潘中闪，史红玲，李 莹，李中洋，唐存多，王 娜*

(1.河南农业大学食品科学技术学院，河南郑州 450002；2.南阳师范学院南水北调中线水源区水安全河南省协同创新中心，河南南阳 473061；3.恒利康生物科技股份有限公司,河南南阳 473081)

抗生素被用作饲料添加剂以来，在全球范围内得到了广泛的应用，但同时也带来了药物残留和耐药性等一系列严峻的社会问题[1-2]。大健康时代，健康产业的概念已经不再是依赖抗生素等药物的单一救治模式，而是从这种单一救治模式转向“防-治-养”一体化模式[3]，同时缓解因滥用抗生素对人类健康和生态环境造成的严重威胁[4]。
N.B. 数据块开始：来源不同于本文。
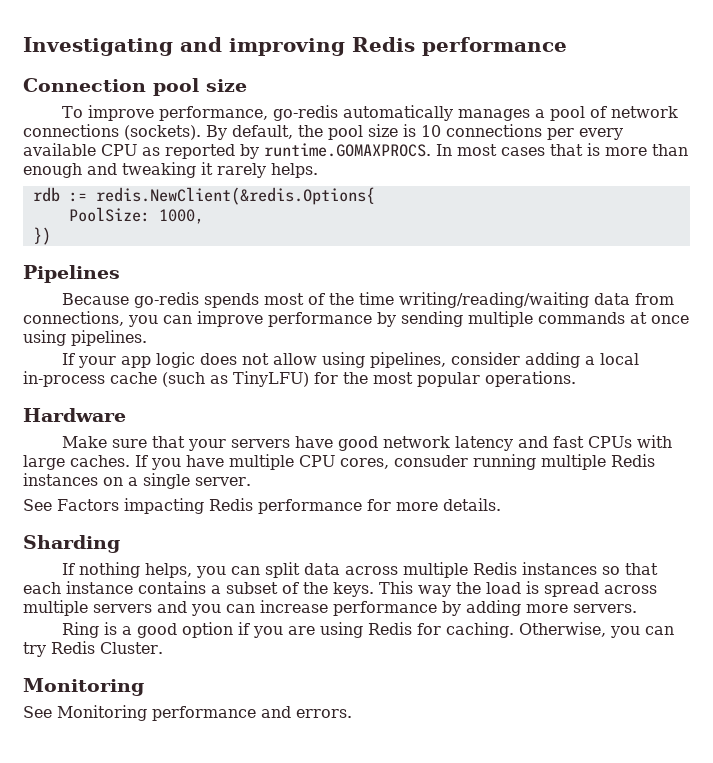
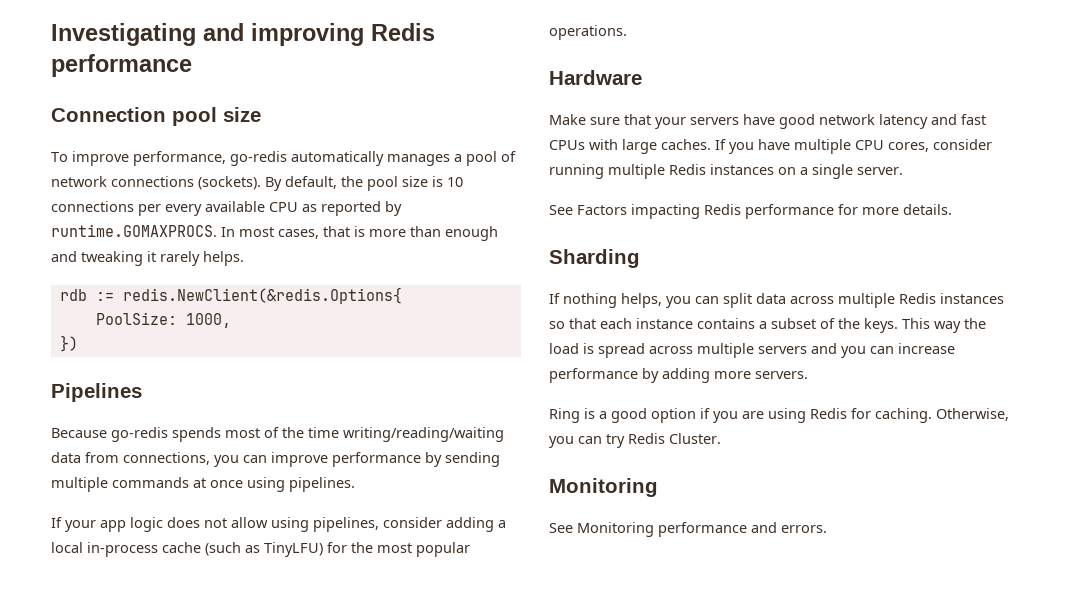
[501,147,545,156] cases -> [278,229,319,239] cases,
[394,455,468,467] consuder -> [933,139,992,150] consider

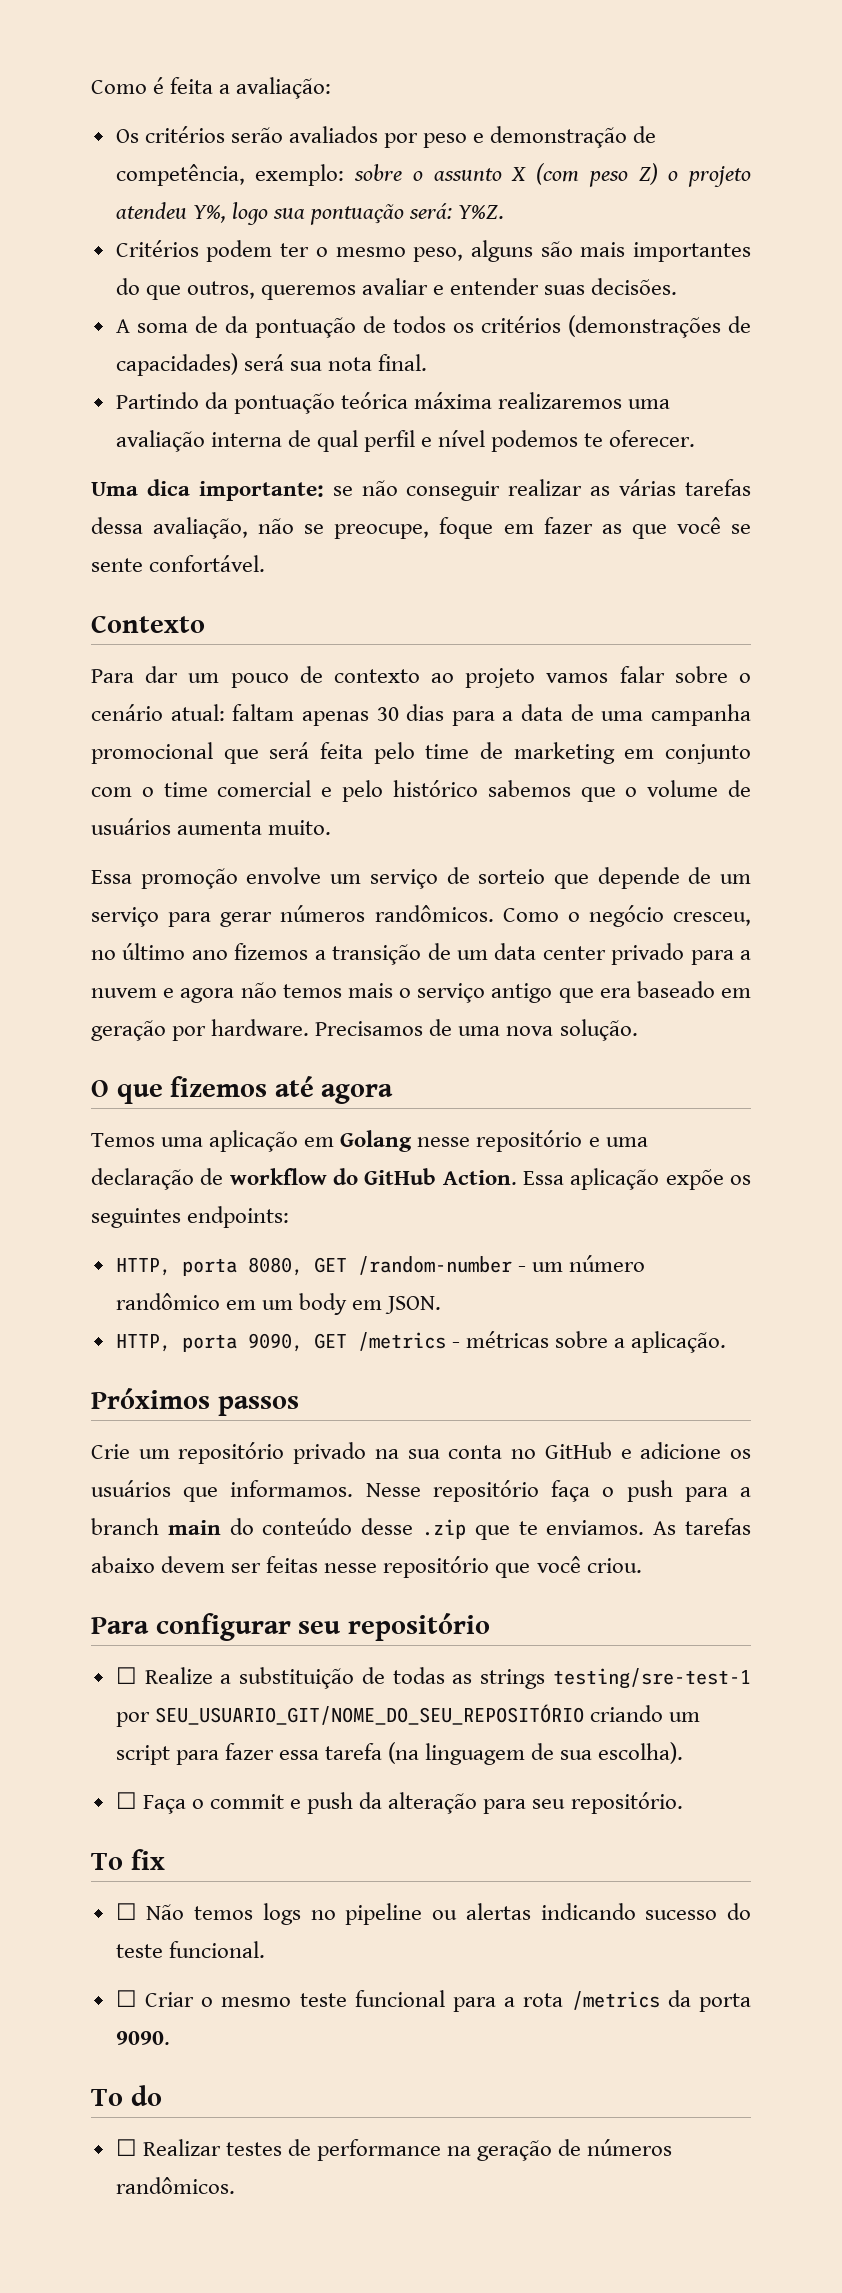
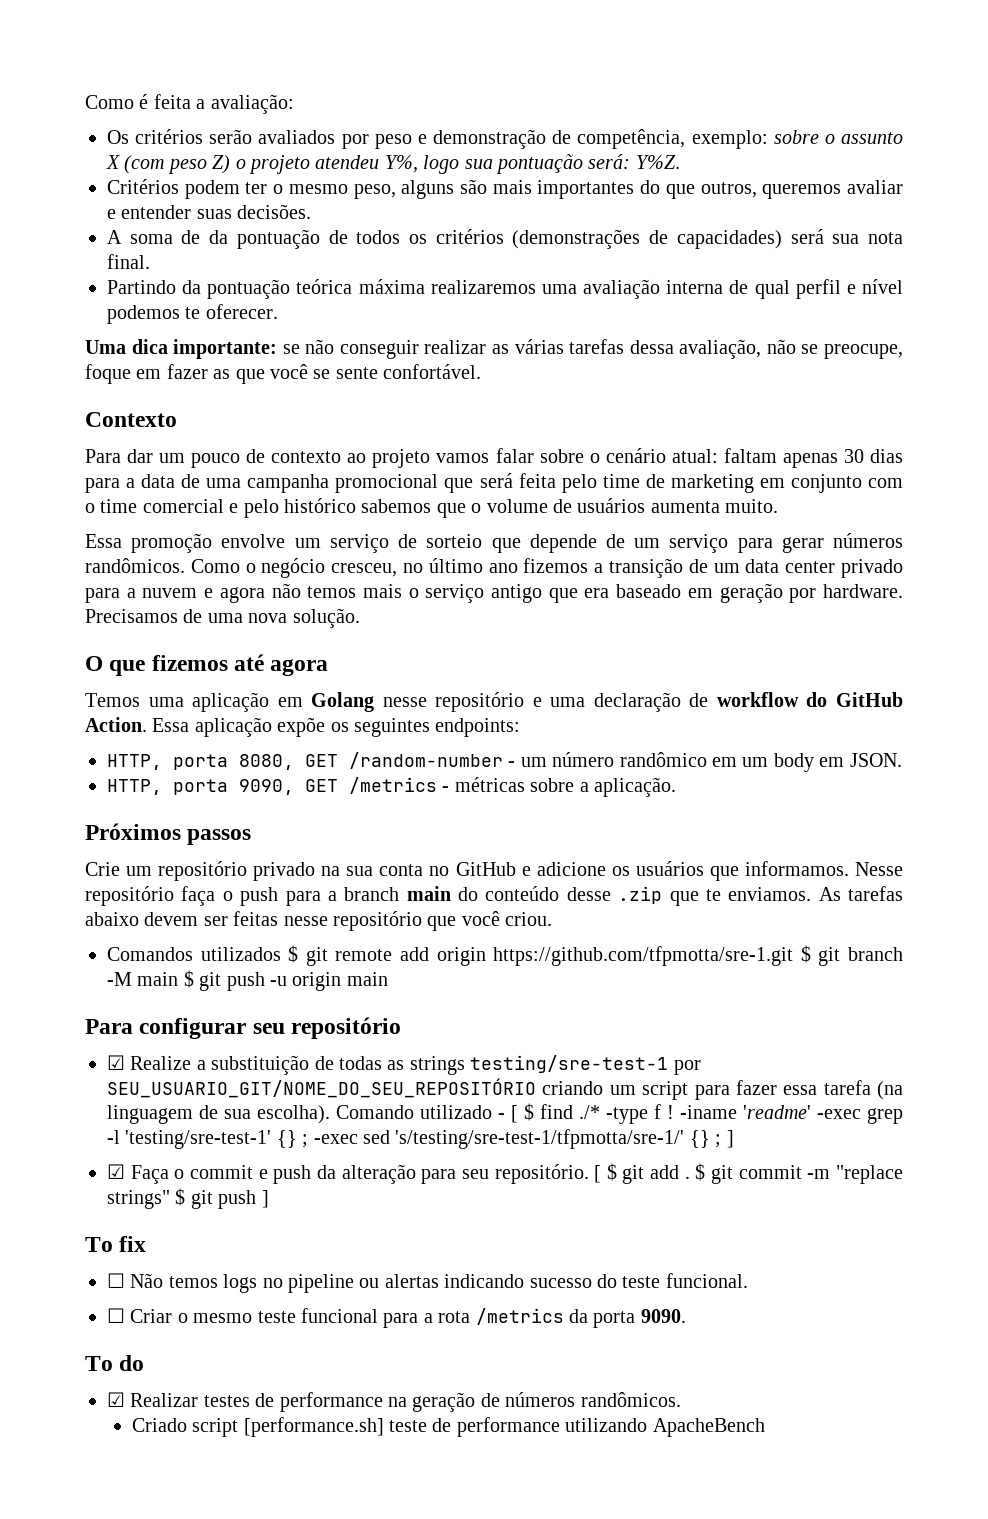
(642, 1565) none -> [107,945,904,966] [107,970,388,991] // Comandos utilizados $ git remote add origin https://github.com/tfpmotta/sre-1.git $ git branch -M main $ git push -u origin main
[115,1667,137,1684] ☐ -> [107,1055,125,1070] ☑
[115,1792,137,1809] // ☐ -> [336,1103,903,1124] [107,1129,734,1149] [107,1164,125,1179] Comando utilizado - [ $ find ./* -type f ! -iname 'readme' -exec grep -l 'testing/sre-test-1' {} ; -exec sed 's/testing/sre-test-1/tfpmotta/sre-1/' {} ; ] // ☑
(683, 1803) none -> [594,1163,903,1184] [107,1188,269,1209] [ $ git add . $ git commit -m "replace strings" $ git push ]
[115,2139,137,2156] ☐ -> [107,1392,125,1407] ☑
(235, 2185) none -> [131,1417,765,1437] // Criado script [performance.sh] teste de performance utilizando ApacheBench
在这种新型模式之下，益生菌与人体健康的关系已成为研究的热点[5]。近年来，越来越多的证据表明，人体肠道内的微生物种群变化与人体健康的关系非常密切[6]，而益生菌在提升人体健康水平中扮演着举足轻重的角色。益生菌可通过维护肠道菌群的健康稳态，刺激宿主的免疫系统，增强宿主的免疫应答反应，从而帮助宿主抵抗各类疾病的发生[7]。益生菌是一类可以通过摄取适当的量、对食用者的身体健康能发挥有效作用的活菌[8]，在口腔疾病、肠道疾病、过敏性疾病等的预防、治疗和修复过程中发挥着重要作用[9-11]。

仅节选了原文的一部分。